Exhibit 10.14
EXECUTION VERSION
ESCROW AGREEMENT
THIS ESCROW AGREEMENT (this “Agreement”) is made as of November 9, 2021, by and among (i) SK Invictus Holdings S.à.r.l., a limited liability company (société à responsabilité limitée) governed by the laws of the Grand Duchy of Luxembourg with its registered office at 6, rue Eugène Ruppert, L-2453 Luxembourg, Grand Duchy of Luxembourg and registered with the Luxembourg trade and companies register (Registre de Commerce et des Sociétés, Luxembourg) under number B221.541 (“Seller”), (ii) EverArc Holdings Limited, a company limited by shares incorporated with limited liability under the laws of the British Virgin Islands (“EverArc”), and (iii) Wilmington Trust, N.A., a national banking association, as escrow agent (the “Escrow Agent”).
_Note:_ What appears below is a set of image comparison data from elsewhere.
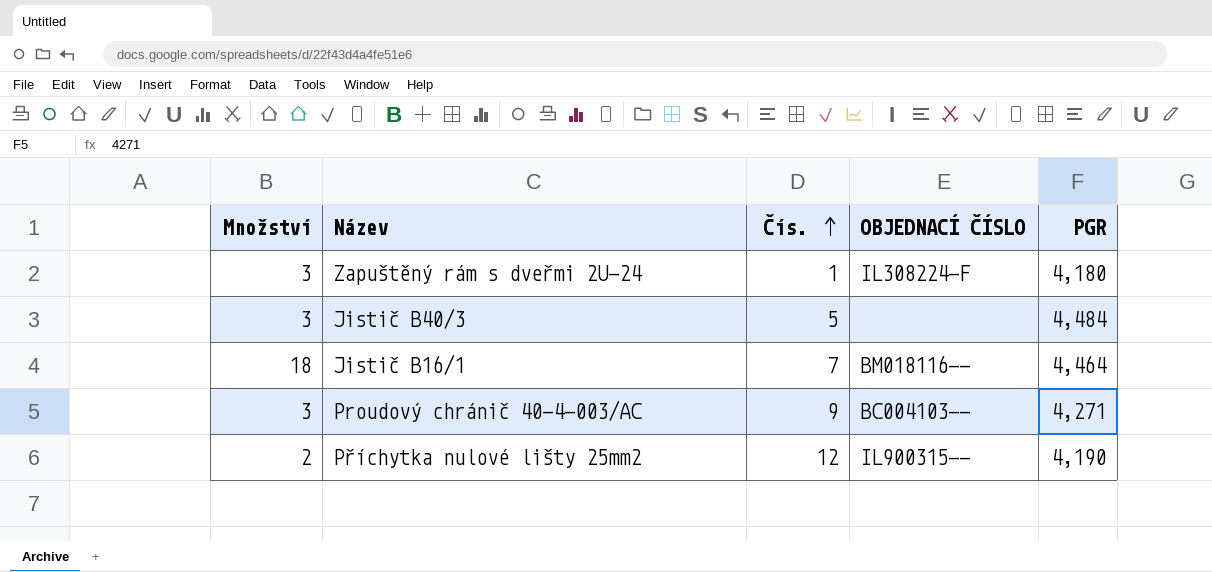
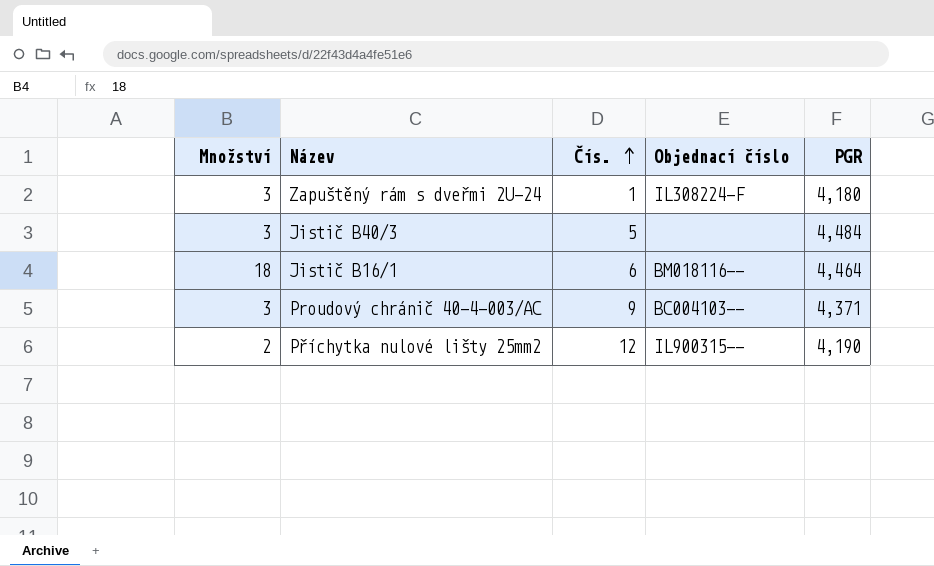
column name: OBJEDNACÍ ČÍSLO -> Objednací číslo
Jistič B16/1 | Čís.: 7 -> 6
Proudový chránič 40-4-003/AC | PGR: 4,271 -> 4,371

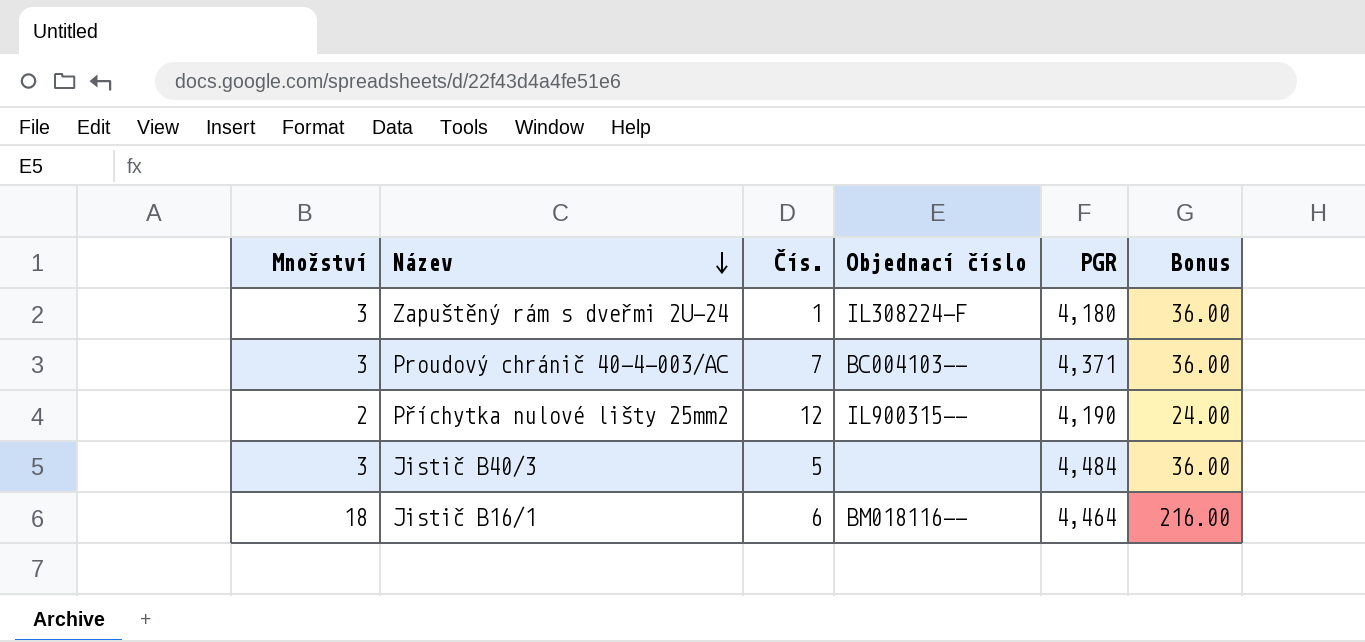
row order: Čís. ascending -> Název descending
column Bonus | formula: none -> [Množství] * 12
Proudový chránič 40-4-003/AC | Čís.: 9 -> 7

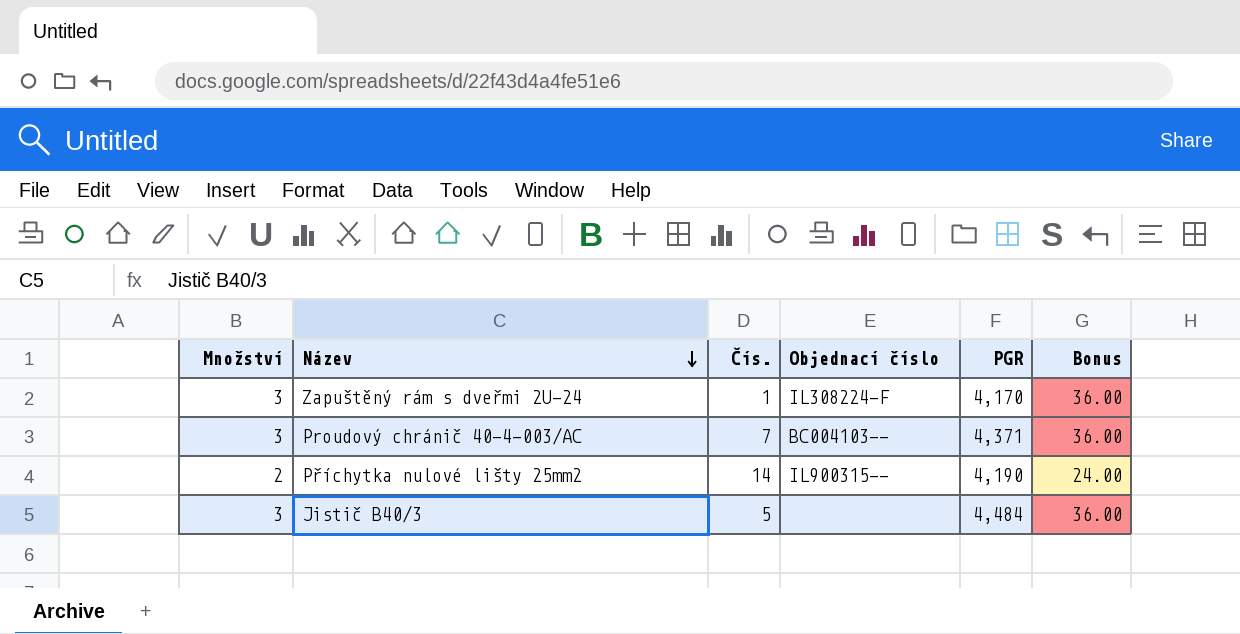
row Jistič B16/1: 18 | 6 | BM018116-- | 4,464 | 216.00 -> none
Zapuštěný rám s dveřmi 2U-24 | PGR: 4,180 -> 4,170
Příchytka nulové lišty 25mm2 | Čís.: 12 -> 14

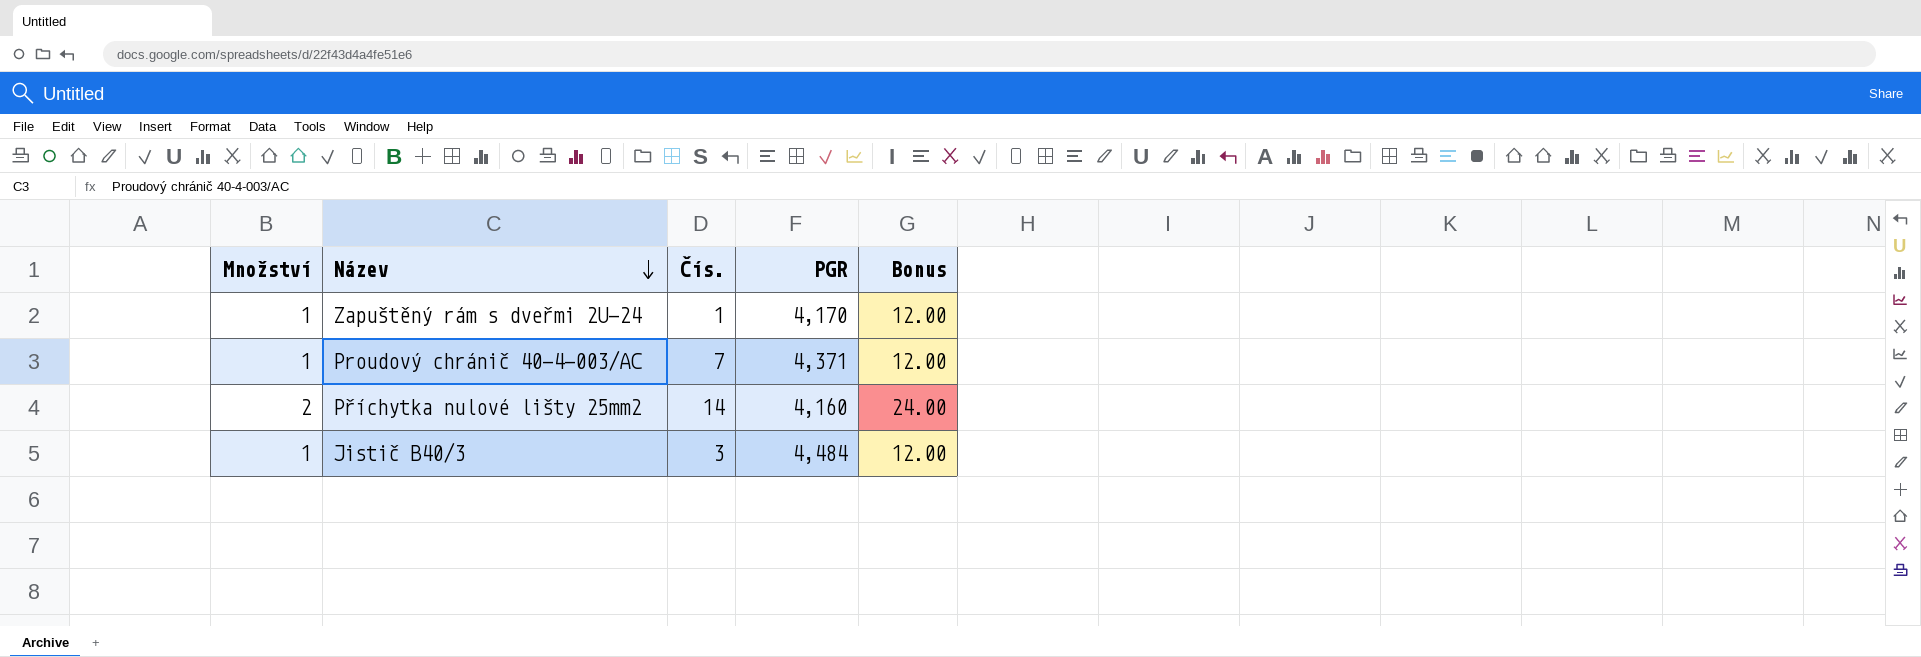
column Objednací číslo | position: 4 -> none
Zapuštěný rám s dveřmi 2U-24 | Množství: 3 -> 1
Zapuštěný rám s dveřmi 2U-24 | Bonus: 36.00 -> 12.00
Proudový chránič 40-4-003/AC | Množství: 3 -> 1
Proudový chránič 40-4-003/AC | Bonus: 36.00 -> 12.00
Příchytka nulové lišty 25mm2 | PGR: 4,190 -> 4,160
Jistič B40/3 | Množství: 3 -> 1
Jistič B40/3 | Čís.: 5 -> 3
Jistič B40/3 | Bonus: 36.00 -> 12.00

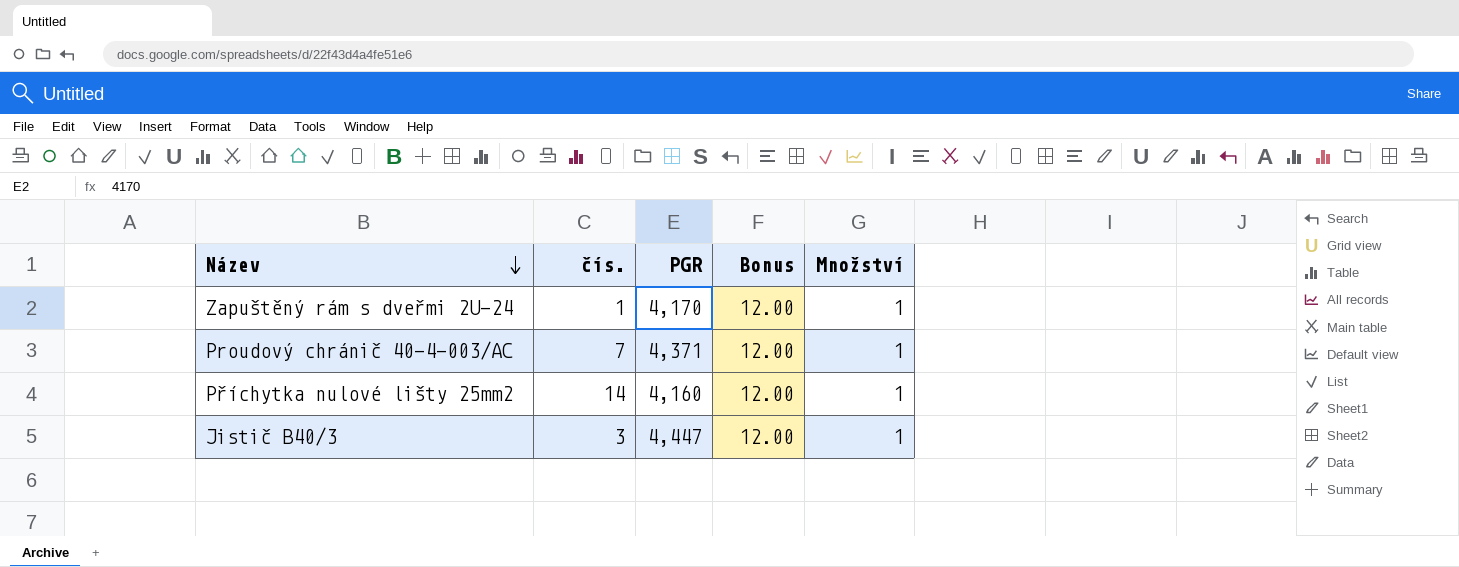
column name: Čís. -> čís.
column Množství | position: 1 -> 5
Příchytka nulové lišty 25mm2 | Bonus: 24.00 -> 12.00
Příchytka nulové lišty 25mm2 | Množství: 2 -> 1
Jistič B40/3 | PGR: 4,484 -> 4,447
Seller and EverArc are sometimes collectively referred to herein as the “Parties” and individually as a “Party.” Capitalized terms used herein but not defined herein shall have the meanings set forth in the Merger Agreement (as defined below).
WHEREAS, EverArc and Seller are parties to that certain Business Combination Agreement, dated as of June 15, 2021, by and among EverArc, Seller, SK Invictus Intermediate S.à.r.l., a limited liability company (société à responsabilité limitée) governed by the laws of the Grand Duchy of Luxembourg with its registered office at 6, rue Eugène Ruppert, L-2453 Luxembourg, Grand Duchy of Luxembourg and registered with the Luxembourg trade and companies register (Registre de Commerce et des Sociétés, Luxembourg) under number B 221.545, Perimeter Solutions, SA, a public company limited by shares (société anonyme) governed by the laws of the Grand Duchy of Luxembourg with its registered office at 12E, rue Guillaume Kroll, L-1882, Grand Duchy of Luxembourg and registered with the Luxembourg trade and companies register (Registre de Commerce et des Sociétés, Luxembourg) under number B 256.548, and EverArc (BVI) Merger Sub Limited, a company limited by shares incorporated with limited liability under the laws of the British Virgin Islands (the “BCA”);
WHEREAS, the BCA contemplates the establishment of separate escrow funds as a source of recovery for any adjustments made in determining the Final Company Value as set forth in Section 3.06 of the BCA;
WHEREAS, the Parties and the Escrow Agent desire to more specifically set forth their rights and obligations with respect to the Escrow Funds (as defined below) and the distribution and release thereof;
WHEREAS, the execution and delivery of this Agreement is a condition to the consummation of the transactions contemplated by the BCA; and
WHEREAS, Exhibit C to this Agreement sets forth the wire transfer instructions for Seller and EverArc.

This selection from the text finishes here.